### WHAT YOU HAVE TO DO
Return all of the entries word for word, but omit the pictures they contain.

Change listing data
┄┄┄┄┄┄
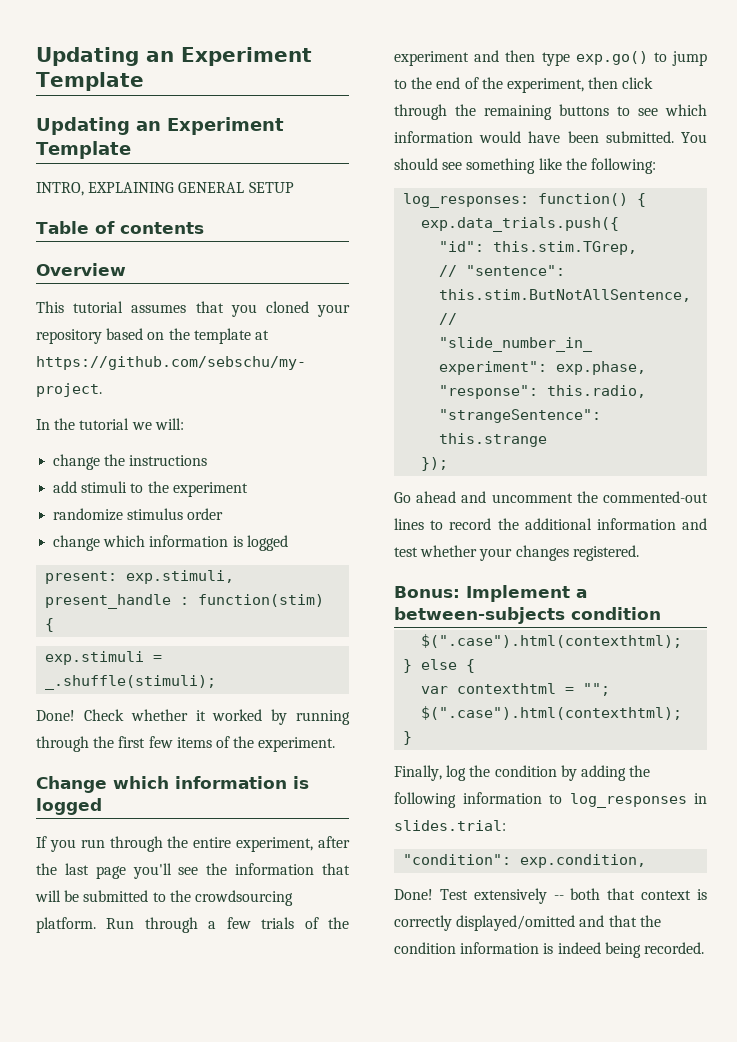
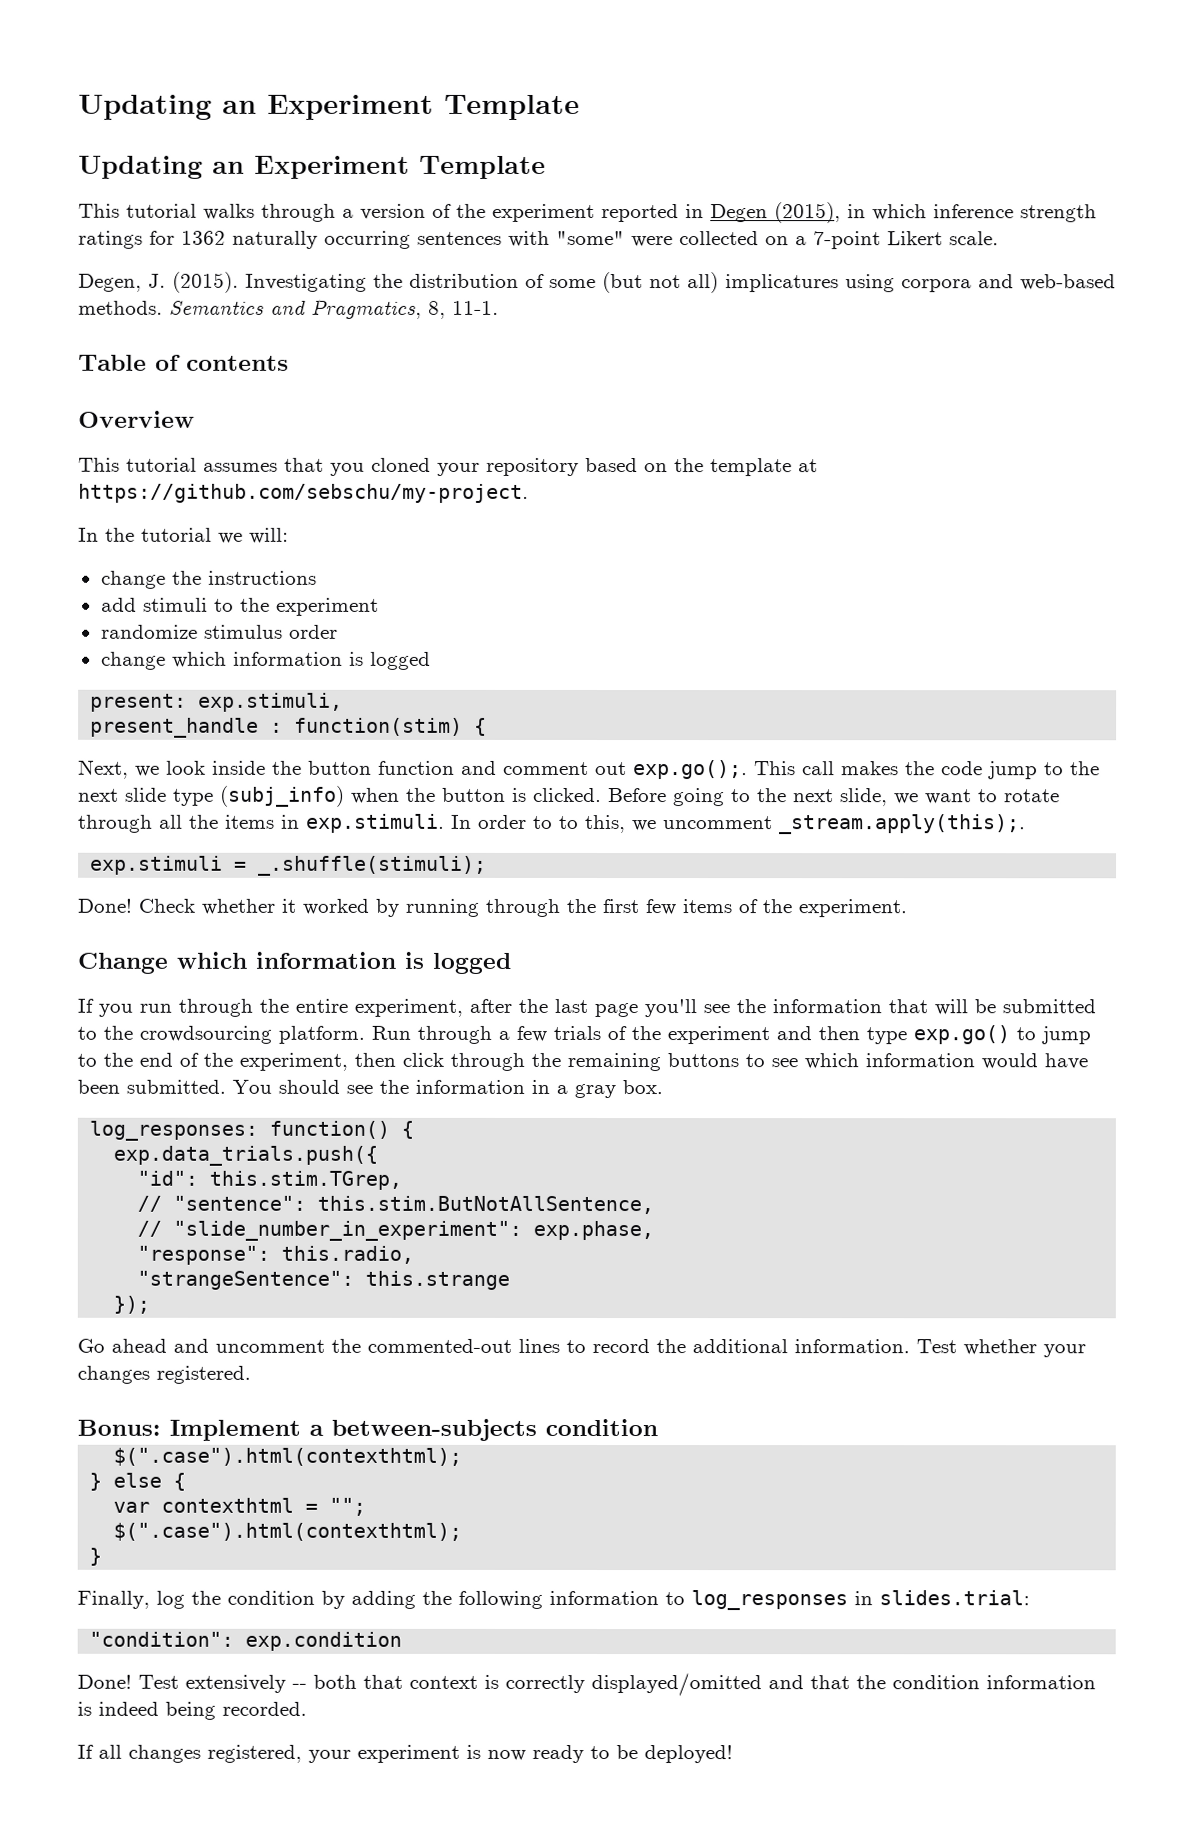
[36,182,294,196] INTRO, EXPLAINING GENERAL SETUP -> [78,202,1097,224] [78,230,999,250] [78,271,1116,294] [78,298,499,319] This tutorial walks through a version of the experiment reported in Degen (2015), in which inference strength ratings for 1362 naturally occurring sentences with "some" were collected on a 7-point Likert scale. // Degen, J. (2015). Investigating the distribution of some (but not all) implicatures using corpora and web-based methods. Semantics and Pragmatics, 8, 11-1.
(55, 625) none -> [78,759,1100,780] [78,785,1060,807] [78,813,1026,835] // Next, we look inside the button function and comment out exp.go();. This call makes the code jump to the next slide type (subj_info) when the button is clicked. Before going to the next slide, we want to rotate through all the items in exp.stimuli. In order to to this, we uncomment _stream.apply(this);.
[466,158,656,174] something like the following: -> [379,1079,663,1099] the information in a gray box.
[596,518,707,530] [394,547,418,557] information and test -> [794,1339,957,1354] information. Test
[520,854,647,868] exp.condition, -> [245,1631,403,1651] exp.condition
(704, 948) none -> [77,1744,733,1764] // If all changes registered, your experiment is now ready to be deployed!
┄┄┄┄┄┄
### PROBLEM SOLUTION
[36,182,294,196] INTRO, EXPLAINING GENERAL SETUP -> [78,202,1097,224] [78,230,999,250] [78,271,1116,294] [78,298,499,319] This tutorial walks through a version of the experiment reported in Degen (2015), in which inference strength ratings for 1362 naturally occurring sentences with "some" were collected on a 7-point Likert scale. // Degen, J. (2015). Investigating the distribution of some (but not all) implicatures using corpora and web-based methods. Semantics and Pragmatics, 8, 11-1.
(55, 625) none -> [78,759,1100,780] [78,785,1060,807] [78,813,1026,835] // Next, we look inside the button function and comment out exp.go();. This call makes the code jump to the next slide type (subj_info) when the button is clicked. Before going to the next slide, we want to rotate through all the items in exp.stimuli. In order to to this, we uncomment _stream.apply(this);.
[466,158,656,174] something like the following: -> [379,1079,663,1099] the information in a gray box.
[596,518,707,530] [394,547,418,557] information and test -> [794,1339,957,1354] information. Test
[520,854,647,868] exp.condition, -> [245,1631,403,1651] exp.condition
(704, 948) none -> [77,1744,733,1764] // If all changes registered, your experiment is now ready to be deployed!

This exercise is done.